### ACTIVITY:
Retype the entries in full, exactly.

### DATA PROVIDED:

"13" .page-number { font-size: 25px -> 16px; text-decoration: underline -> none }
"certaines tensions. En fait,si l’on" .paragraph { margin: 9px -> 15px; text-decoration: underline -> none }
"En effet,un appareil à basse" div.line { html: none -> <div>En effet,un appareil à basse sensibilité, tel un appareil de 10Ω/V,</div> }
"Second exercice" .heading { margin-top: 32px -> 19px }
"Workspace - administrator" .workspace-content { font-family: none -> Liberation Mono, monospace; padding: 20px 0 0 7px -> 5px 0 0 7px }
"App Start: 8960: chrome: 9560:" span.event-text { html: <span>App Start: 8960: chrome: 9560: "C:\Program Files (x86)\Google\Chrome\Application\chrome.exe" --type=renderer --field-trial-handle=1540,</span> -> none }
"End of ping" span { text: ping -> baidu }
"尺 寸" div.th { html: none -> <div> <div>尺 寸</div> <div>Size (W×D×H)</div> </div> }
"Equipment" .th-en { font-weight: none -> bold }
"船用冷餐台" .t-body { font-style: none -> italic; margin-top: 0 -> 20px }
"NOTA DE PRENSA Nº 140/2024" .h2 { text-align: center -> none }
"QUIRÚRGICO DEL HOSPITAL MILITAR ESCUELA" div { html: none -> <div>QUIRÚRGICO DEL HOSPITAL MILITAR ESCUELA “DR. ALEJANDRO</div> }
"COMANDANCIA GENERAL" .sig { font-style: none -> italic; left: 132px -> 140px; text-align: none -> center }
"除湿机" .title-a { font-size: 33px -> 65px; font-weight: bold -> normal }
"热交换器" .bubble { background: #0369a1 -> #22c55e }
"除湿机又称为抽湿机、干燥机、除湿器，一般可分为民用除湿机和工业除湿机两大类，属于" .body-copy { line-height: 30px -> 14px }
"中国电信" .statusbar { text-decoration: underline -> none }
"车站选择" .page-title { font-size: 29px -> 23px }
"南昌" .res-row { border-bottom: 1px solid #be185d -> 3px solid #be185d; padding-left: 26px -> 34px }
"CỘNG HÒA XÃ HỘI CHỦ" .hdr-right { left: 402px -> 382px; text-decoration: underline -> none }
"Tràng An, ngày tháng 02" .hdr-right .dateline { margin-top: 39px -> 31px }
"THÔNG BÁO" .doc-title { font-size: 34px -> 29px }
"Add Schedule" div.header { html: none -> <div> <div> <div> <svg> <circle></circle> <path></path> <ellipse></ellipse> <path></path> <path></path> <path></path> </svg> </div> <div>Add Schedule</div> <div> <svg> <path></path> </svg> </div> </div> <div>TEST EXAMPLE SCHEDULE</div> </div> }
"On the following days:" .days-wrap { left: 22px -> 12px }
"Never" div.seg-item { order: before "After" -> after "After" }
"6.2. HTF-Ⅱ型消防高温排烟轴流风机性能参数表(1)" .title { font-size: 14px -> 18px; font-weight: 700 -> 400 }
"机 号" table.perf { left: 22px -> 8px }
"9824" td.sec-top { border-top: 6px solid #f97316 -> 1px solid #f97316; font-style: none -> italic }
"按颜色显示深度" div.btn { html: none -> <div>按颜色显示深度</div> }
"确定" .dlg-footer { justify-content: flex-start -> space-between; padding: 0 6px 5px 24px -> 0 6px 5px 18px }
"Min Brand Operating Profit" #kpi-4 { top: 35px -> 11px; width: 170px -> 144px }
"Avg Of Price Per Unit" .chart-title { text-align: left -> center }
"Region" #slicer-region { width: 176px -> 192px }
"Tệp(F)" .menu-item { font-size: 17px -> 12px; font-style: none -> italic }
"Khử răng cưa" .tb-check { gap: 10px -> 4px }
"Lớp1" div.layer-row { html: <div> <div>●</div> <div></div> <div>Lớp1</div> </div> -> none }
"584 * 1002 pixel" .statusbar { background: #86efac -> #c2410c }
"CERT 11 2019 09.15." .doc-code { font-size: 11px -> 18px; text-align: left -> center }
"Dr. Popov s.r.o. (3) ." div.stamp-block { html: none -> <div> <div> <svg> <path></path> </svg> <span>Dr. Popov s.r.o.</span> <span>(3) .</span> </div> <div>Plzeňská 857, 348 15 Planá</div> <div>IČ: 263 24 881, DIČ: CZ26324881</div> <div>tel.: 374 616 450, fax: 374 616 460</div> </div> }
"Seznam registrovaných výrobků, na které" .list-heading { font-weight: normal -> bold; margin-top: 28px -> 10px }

### RESULT OF THE TASK:
"13" .page-number { font-size: 25px -> 16px; text-decoration: underline -> none }
"certaines tensions. En fait,si l’on" .paragraph { margin: 9px -> 15px; text-decoration: underline -> none }
"En effet,un appareil à basse" div.line { html: none -> <div>En effet,un appareil à basse sensibilité, tel un appareil de 10Ω/V,</div> }
"Second exercice" .heading { margin-top: 32px -> 19px }
"Workspace - administrator" .workspace-content { font-family: none -> Liberation Mono, monospace; padding: 20px 0 0 7px -> 5px 0 0 7px }
"App Start: 8960: chrome: 9560:" span.event-text { html: <span>App Start: 8960: chrome: 9560: "C:\Program Files (x86)\Google\Chrome\Application\chrome.exe" --type=renderer --field-trial-handle=1540,</span> -> none }
"End of ping" span { text: ping -> baidu }
"尺 寸" div.th { html: none -> <div> <div>尺 寸</div> <div>Size (W×D×H)</div> </div> }
"Equipment" .th-en { font-weight: none -> bold }
"船用冷餐台" .t-body { font-style: none -> italic; margin-top: 0 -> 20px }
"NOTA DE PRENSA Nº 140/2024" .h2 { text-align: center -> none }
"QUIRÚRGICO DEL HOSPITAL MILITAR ESCUELA" div { html: none -> <div>QUIRÚRGICO DEL HOSPITAL MILITAR ESCUELA “DR. ALEJANDRO</div> }
"COMANDANCIA GENERAL" .sig { font-style: none -> italic; left: 132px -> 140px; text-align: none -> center }
"除湿机" .title-a { font-size: 33px -> 65px; font-weight: bold -> normal }
"热交换器" .bubble { background: #0369a1 -> #22c55e }
"除湿机又称为抽湿机、干燥机、除湿器，一般可分为民用除湿机和工业除湿机两大类，属于" .body-copy { line-height: 30px -> 14px }
"中国电信" .statusbar { text-decoration: underline -> none }
"车站选择" .page-title { font-size: 29px -> 23px }
"南昌" .res-row { border-bottom: 1px solid #be185d -> 3px solid #be185d; padding-left: 26px -> 34px }
"CỘNG HÒA XÃ HỘI CHỦ" .hdr-right { left: 402px -> 382px; text-decoration: underline -> none }
"Tràng An, ngày tháng 02" .hdr-right .dateline { margin-top: 39px -> 31px }
"THÔNG BÁO" .doc-title { font-size: 34px -> 29px }
"Add Schedule" div.header { html: none -> <div> <div> <div> <svg> <circle></circle> <path></path> <ellipse></ellipse> <path></path> <path></path> <path></path> </svg> </div> <div>Add Schedule</div> <div> <svg> <path></path> </svg> </div> </div> <div>TEST EXAMPLE SCHEDULE</div> </div> }
"On the following days:" .days-wrap { left: 22px -> 12px }
"Never" div.seg-item { order: before "After" -> after "After" }
"6.2. HTF-Ⅱ型消防高温排烟轴流风机性能参数表(1)" .title { font-size: 14px -> 18px; font-weight: 700 -> 400 }
"机 号" table.perf { left: 22px -> 8px }
"9824" td.sec-top { border-top: 6px solid #f97316 -> 1px solid #f97316; font-style: none -> italic }
"按颜色显示深度" div.btn { html: none -> <div>按颜色显示深度</div> }
"确定" .dlg-footer { justify-content: flex-start -> space-between; padding: 0 6px 5px 24px -> 0 6px 5px 18px }
"Min Brand Operating Profit" #kpi-4 { top: 35px -> 11px; width: 170px -> 144px }
"Avg Of Price Per Unit" .chart-title { text-align: left -> center }
"Region" #slicer-region { width: 176px -> 192px }
"Tệp(F)" .menu-item { font-size: 17px -> 12px; font-style: none -> italic }
"Khử răng cưa" .tb-check { gap: 10px -> 4px }
"Lớp1" div.layer-row { html: <div> <div>●</div> <div></div> <div>Lớp1</div> </div> -> none }
"584 * 1002 pixel" .statusbar { background: #86efac -> #c2410c }
"CERT 11 2019 09.15." .doc-code { font-size: 11px -> 18px; text-align: left -> center }
"Dr. Popov s.r.o. (3) ." div.stamp-block { html: none -> <div> <div> <svg> <path></path> </svg> <span>Dr. Popov s.r.o.</span> <span>(3) .</span> </div> <div>Plzeňská 857, 348 15 Planá</div> <div>IČ: 263 24 881, DIČ: CZ26324881</div> <div>tel.: 374 616 450, fax: 374 616 460</div> </div> }
"Seznam registrovaných výrobků, na které" .list-heading { font-weight: normal -> bold; margin-top: 28px -> 10px }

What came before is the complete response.